EXERCISE.
Which lines of the records below contain the string "dist"? Report each of them.

RAW DATA.
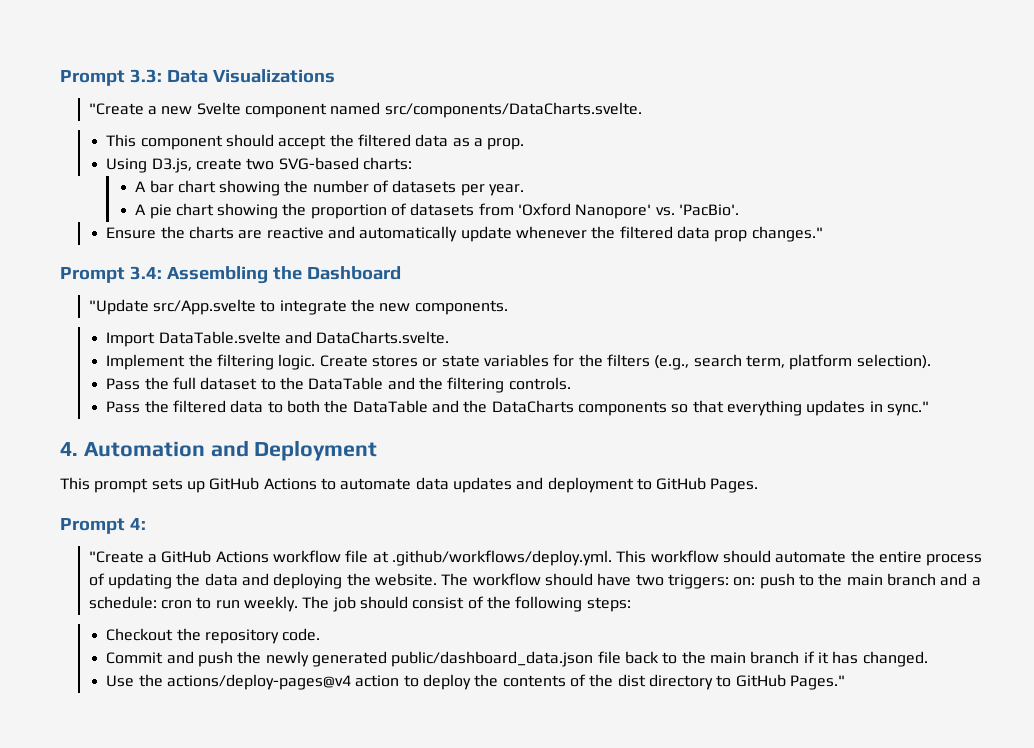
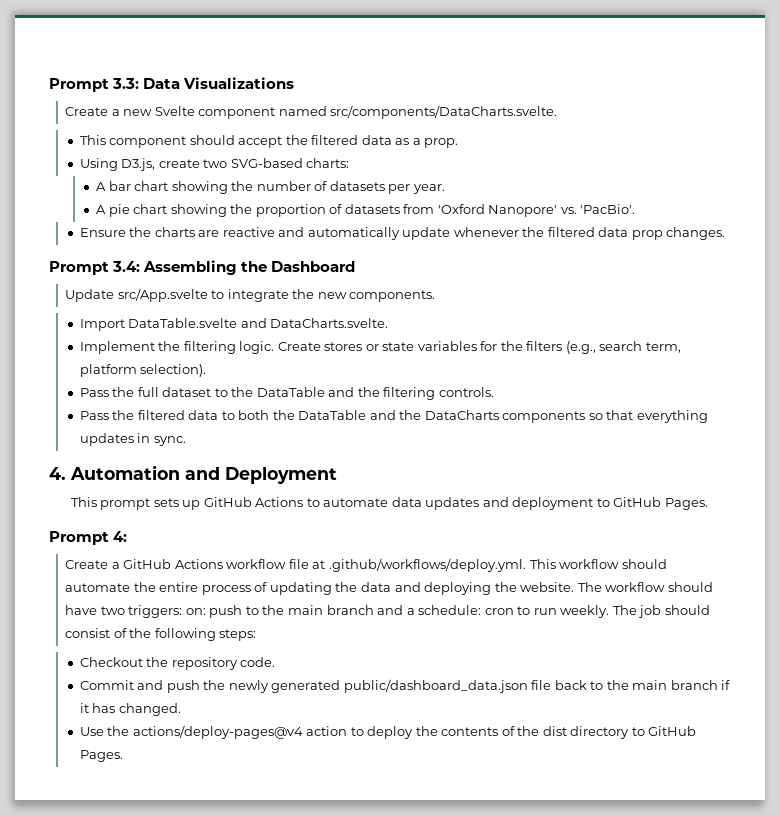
- "Create a new Svelte component named src/components/DataCharts.svelte.
+ Create a new Svelte component named src/components/DataCharts.svelte.
- Ensure the charts are reactive and automatically update whenever the filtered data prop changes."
+ Ensure the charts are reactive and automatically update whenever the filtered data prop changes.
- "Update src/App.svelte to integrate the new components.
+ Update src/App.svelte to integrate the new components.
- Pass the filtered data to both the DataTable and the DataCharts components so that everything updates in sync."
+ Pass the filtered data to both the DataTable and the DataCharts components so that everything updates in sync.
- "Create a GitHub Actions workflow file at .github/workflows/deploy.yml. This workflow should automate the entire process of updating the data and deploying the website.
+ Create a GitHub Actions workflow file at .github/workflows/deploy.yml. This workflow should automate the entire process of updating the data and deploying the website.
- Use the actions/deploy-pages@v4 action to deploy the contents of the dist directory to GitHub Pages."
+ Use the actions/deploy-pages@v4 action to deploy the contents of the dist directory to GitHub Pages.

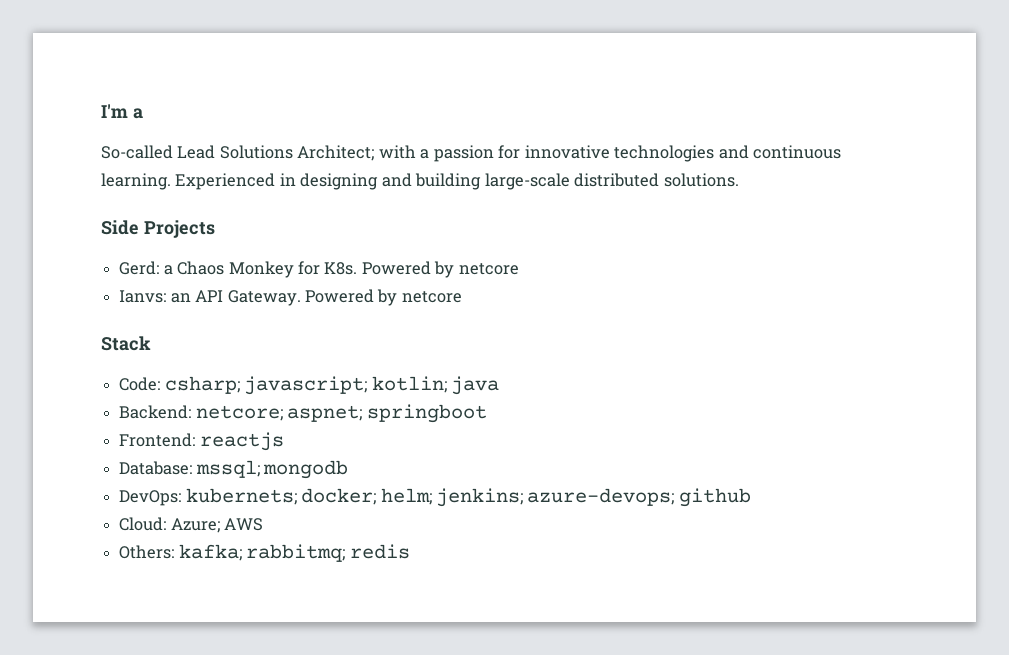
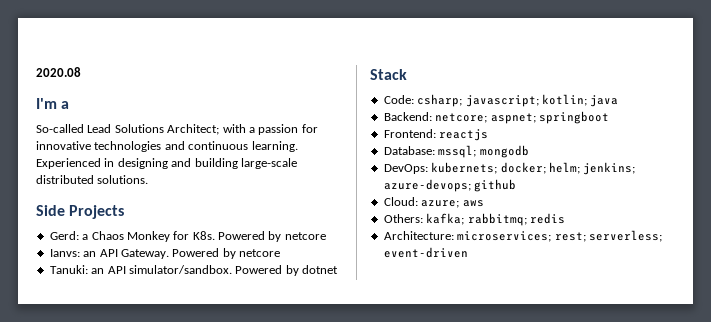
+ 2020.08
+ Tanuki: an API simulator/sandbox. Powered by dotnet
- Cloud: Azure; AWS
+ Cloud: azure; aws
+ Architecture: microservices; rest; serverless; event-driven

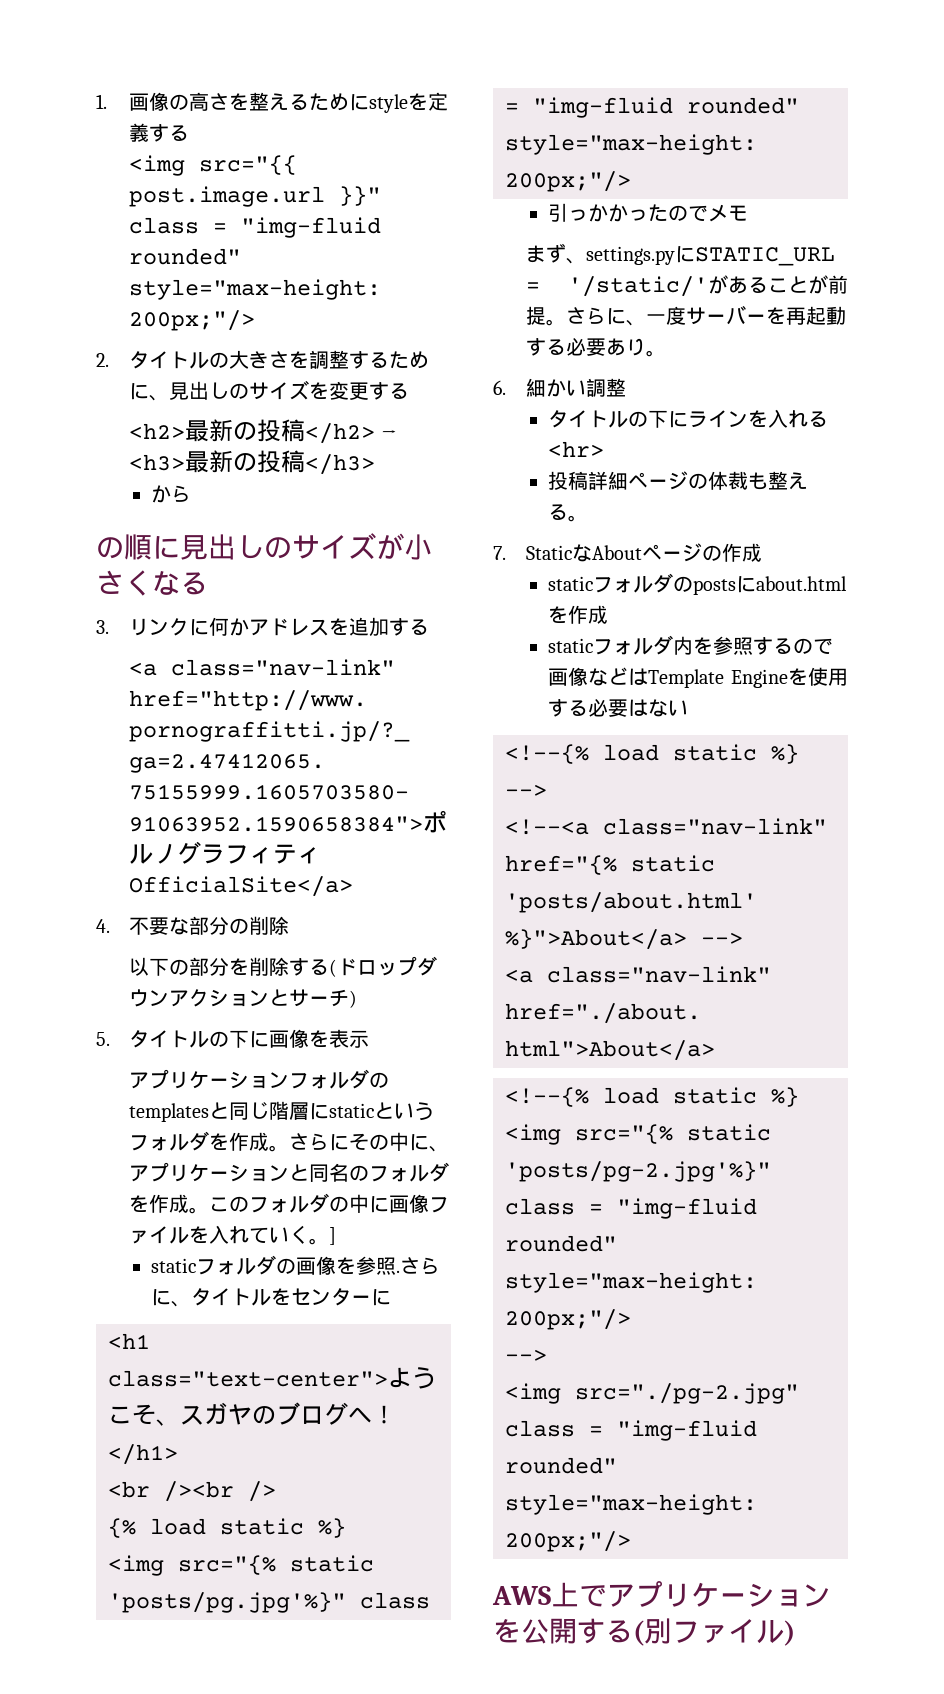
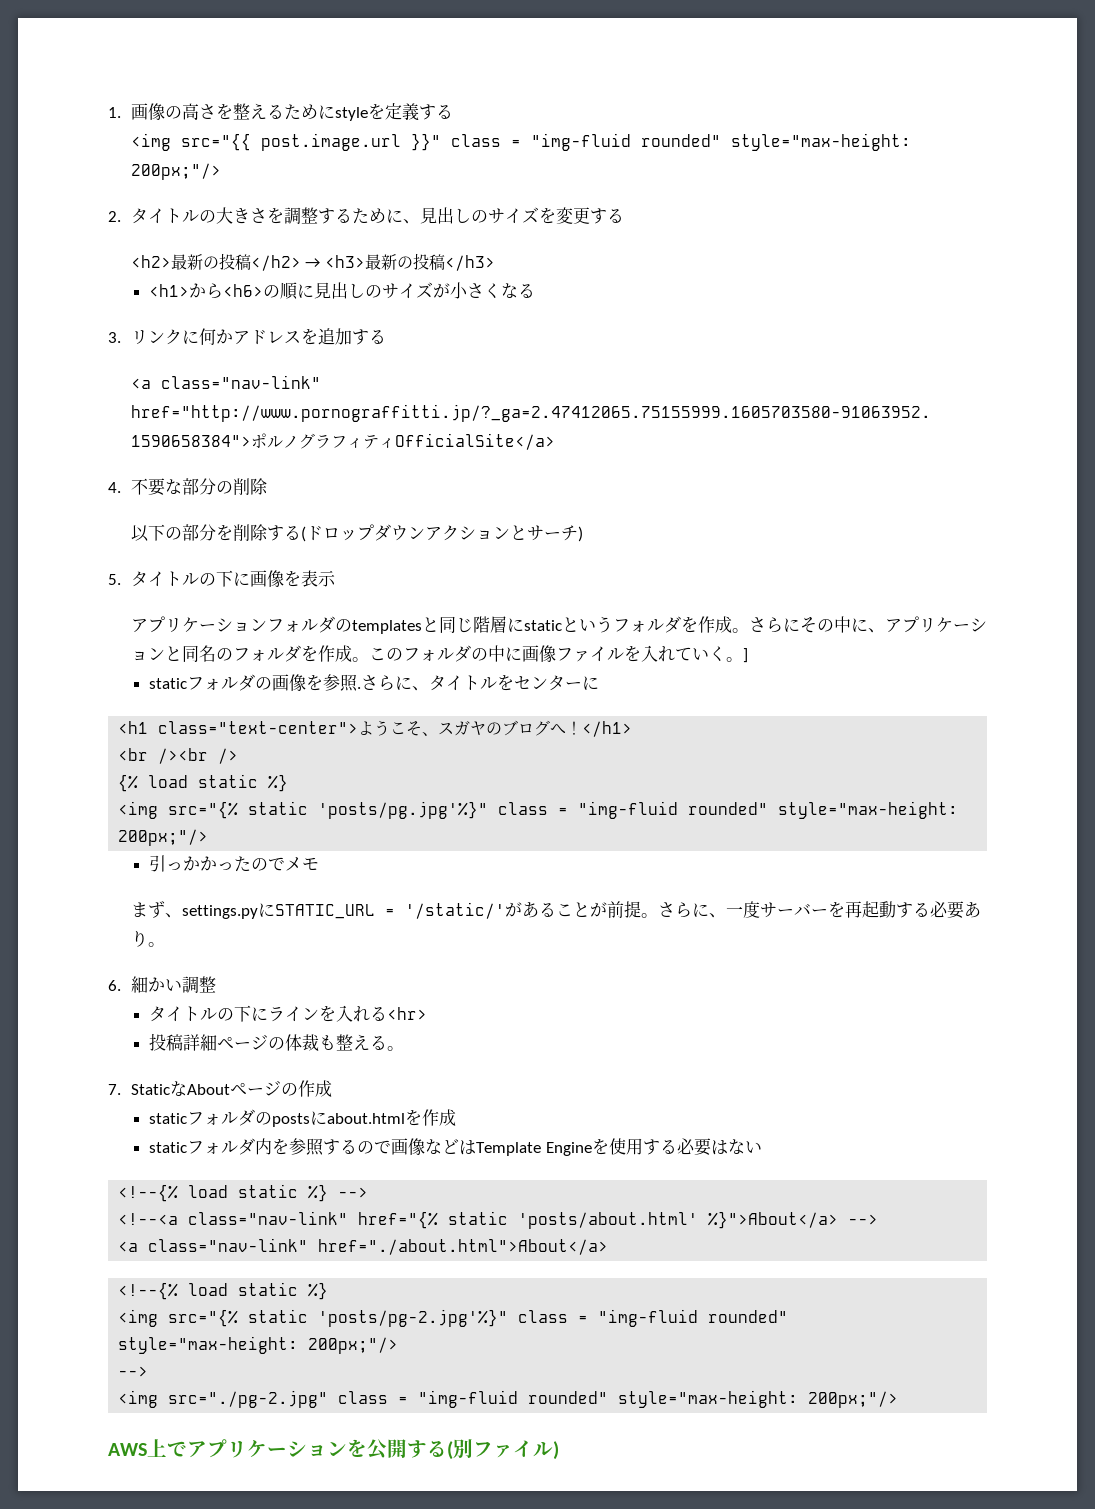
- から
- の順に見出しのサイズが小さくなる
+ <h1>から<h6>の順に見出しのサイズが小さくなる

ANSWER AREA.
- Use the actions/deploy-pages@v4 action to deploy the contents of the dist directory to GitHub Pages."
+ Use the actions/deploy-pages@v4 action to deploy the contents of the dist directory to GitHub Pages.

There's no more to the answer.